The politics of new drug approvals in the United States and Great Britain.

摘要

This dissertation examines the regulatory politics of new drug approvals in the United States and Great Britain. Evidence suggests that since the early 1960's the United States falls on the short end of an international 'drug lag' in which it has been slower to review and approve new drugs than many other industrialized countries.
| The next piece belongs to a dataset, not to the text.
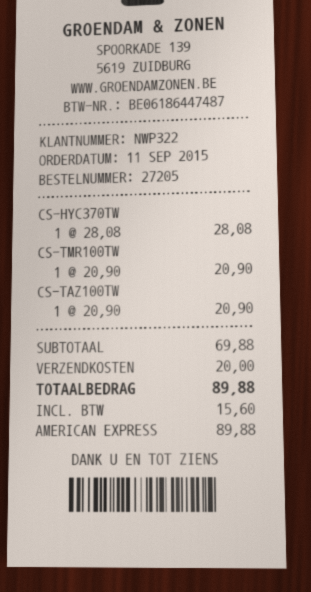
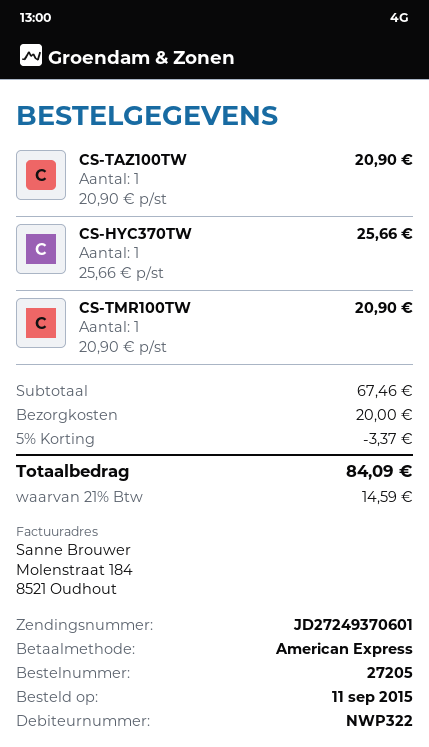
CS-HYC370TW: 1 x 28.08 = 28.08 -> 1 x 25.66 = 25.66
subtotal: 69.88 -> 67.46
discount: none -> 5% = 3.37
tax: 15.60 -> 14.59
total: 89.88 -> 84.09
The American regulatory review process and the relative speed at which it operates attract particular scrutiny when compared to the review of new medicines in Britain. First, the dissertation compares the new drug approval process and the history of new drug regulation in each country. I consider the context of the regulatory politics facing each drug licensing agency, the U.S. Food and Drug Administration (FDA) and the British Medicines Control Agency (MCA). The research identifies several areas that exhibit the greatest divergence in the review and approval process. The most substantial determinants include time required to review new drugs, the national standard for determining efficacy, or the effectiveness of a new drug, and also the type or style of review used by each agency. An external signals theory of regulation supplies an explanation for this regulatory divergence. In attempting to serve the public interest, regulatory agencies respond to 'signals' in their surrounding political environment. Agencies observe the response of others to their policies and performance. Four specific factors act as determinants for this divergence in regulatory behavior: regulatory history and path dependence, goal consensus/controversy, political support, and the nature of business-government relations. Empirical evidence used to support the explanations developed in this dissertation is derived from a variety of sources. Interviews with government officials, pharmaceutical industry executives, and other industry analysts constitute the primary source of data. Interviews were conducted on three occasions in Washington, DC during 1995 and 1996 and on one occasion in London in 1997. Interview data are supplemented with data reported by each government on drug review times and first introductions as well as independent survey data on the attitudes of industry officials.